Poche case sparse abitate perlopiù da qualche anziana vedova, un memoriale alle vittime della guerra e intorno distese di campi a perdita d’occhio. Campi che potrebbero essere coltivati, se solo ci fossero ancora le braccia per farlo. Da qui si arriva a Srebrenica in meno di mezz’ora, scendendo lungo la strada che Ratko Mladic e le sue truppe di carnefici percorsero dopo la definitiva caduta della città. La fisionomia della piccola piazza del centro è stata modificata di recente da un imponente edificio rosso che ospita un albergo e una banca turca. Di fianco, il minareto della principale moschea cittadina è sovrastato dalla cupola della chiesa ortodossa. Dopo quanto è accaduto nella prima metà degli anni ’90, la convivenza tra la comunità serba e la minoranza musulmana è una scommessa quotidiana. Anche quest’ultima vive ormai con fastidio la rumorosa macchina delle celebrazioni che si attiva ogni anno l’11 luglio, la sfilata annuale delle delegazioni internazionali, i riflettori che si accendono per mezza giornata e poi si spengono di nuovo fino all’anno successivo. « È vero, questo sarà il primo anniversario dopo la condanna di Mladic e la chiusura della Corte penale dell’Aja – riconosce Bekir, che era un bambino durante la guerra – ma qua le notizie delle condanne arrivano come un’eco distante, che non sposta gli equilibri quotidiani della gente comune ».
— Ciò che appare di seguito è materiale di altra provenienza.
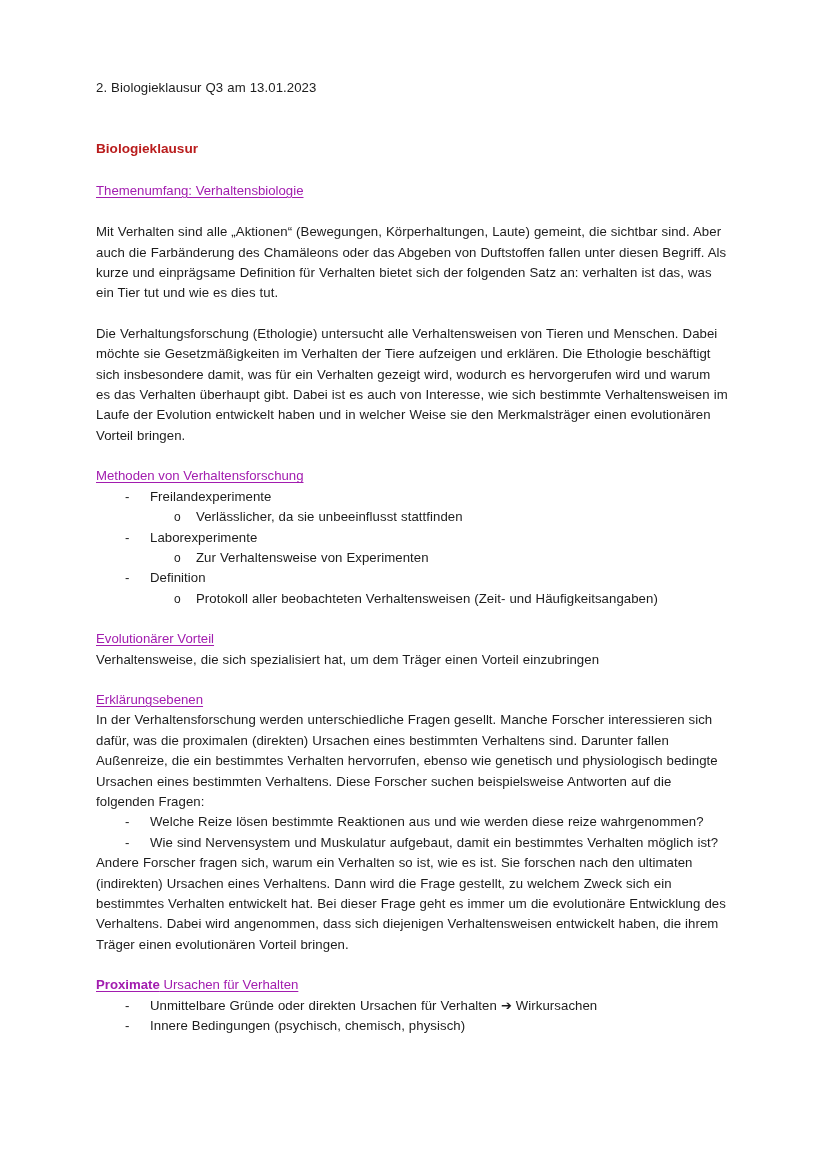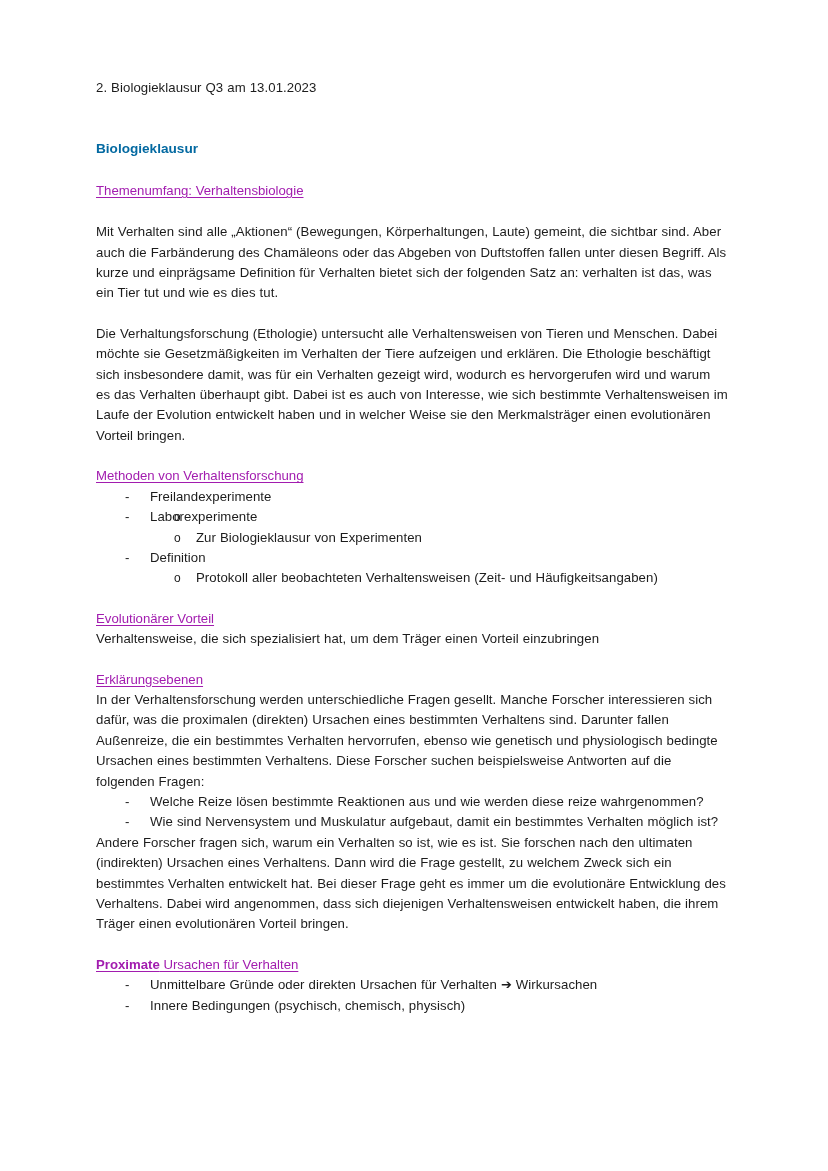"Biologieklausur" .title { color: #0369a1 -> #b91c1c }
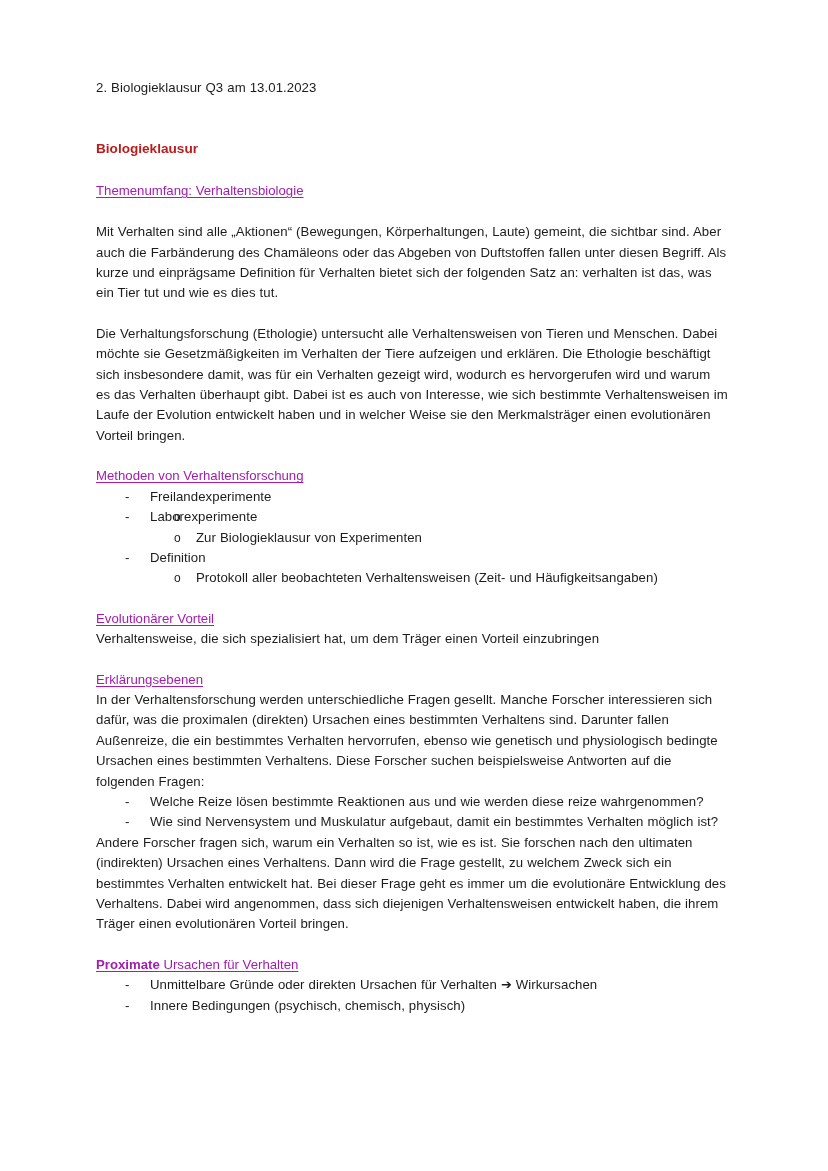"Verlässlicher, da sie unbeeinflusst" span.li-text { html: none -> <span>Verlässlicher, da sie unbeeinflusst stattfinden</span> }
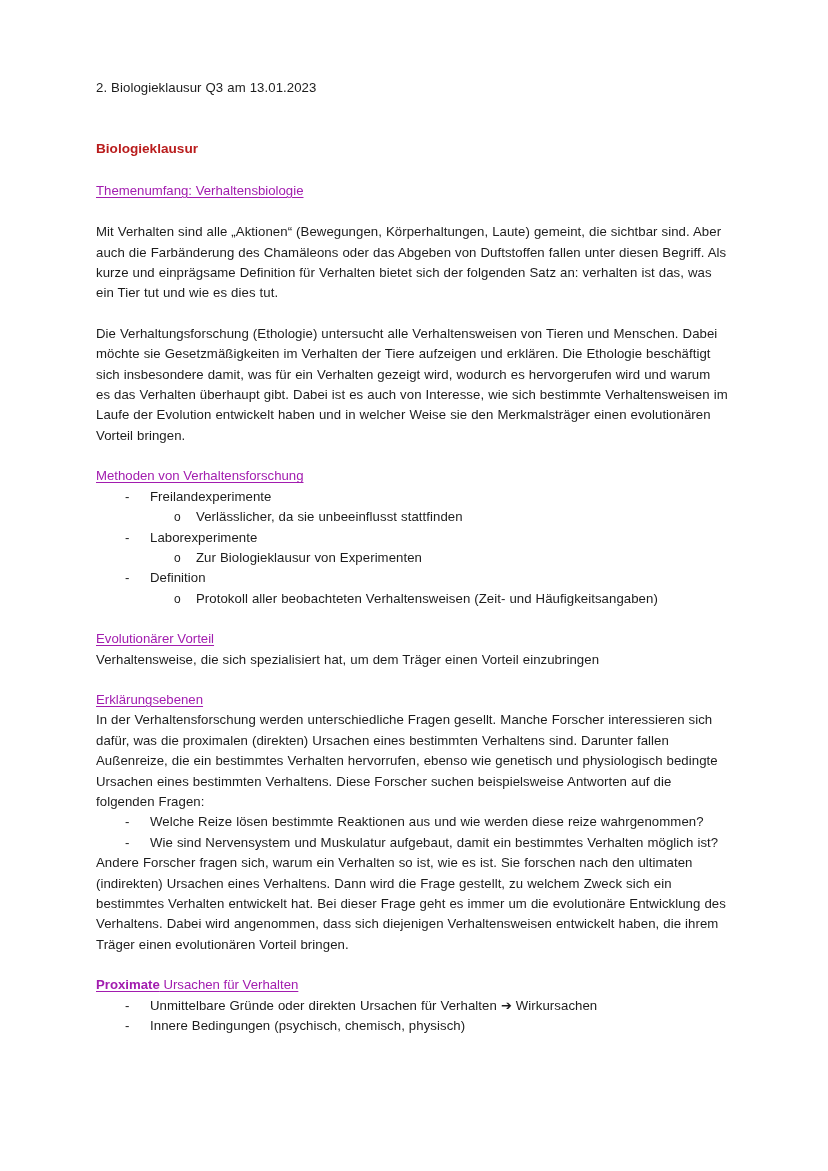"Zur Biologieklausur von Experimenten" span.li-text { text: Biologieklausur -> Verhaltensweise }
I sopravvissuti e i parenti delle vittime sono costretti a convivere ogni giorno con la memoria del genocidio e a confrontarsi con una ricostruzione morale e materiale che pur dopo tanti anni stenta ancora a decollare.
« Il processo di riconciliazione continua a essere ostacolato dalle ideologie nazionaliste che gettano sale sulle ferite di un dramma cominciato molto tempo prima di quello che il mondo ricorda », spiega Hasan Hasanovic, curatore del centro di documentazione del memoriale di Potocari, nel quale è sepolto anche suo padre. L’assedio dei nazionalisti serbi alla città iniziò in un giorno di primavera di venticinque anni fa, nel 1993. « L’Onu aveva negoziato un cessate il fuoco, la popolazione si illuse di poter tirare il fiato e noi bambini uscimmo a giocare a calcio nel cortile della scuola – ricorda – ma all'improvviso dalle montagne circostanti iniziarono a piovere granate sulla città. Una colpì in pieno il campo da gioco ed esplose a pochi metri da me ». 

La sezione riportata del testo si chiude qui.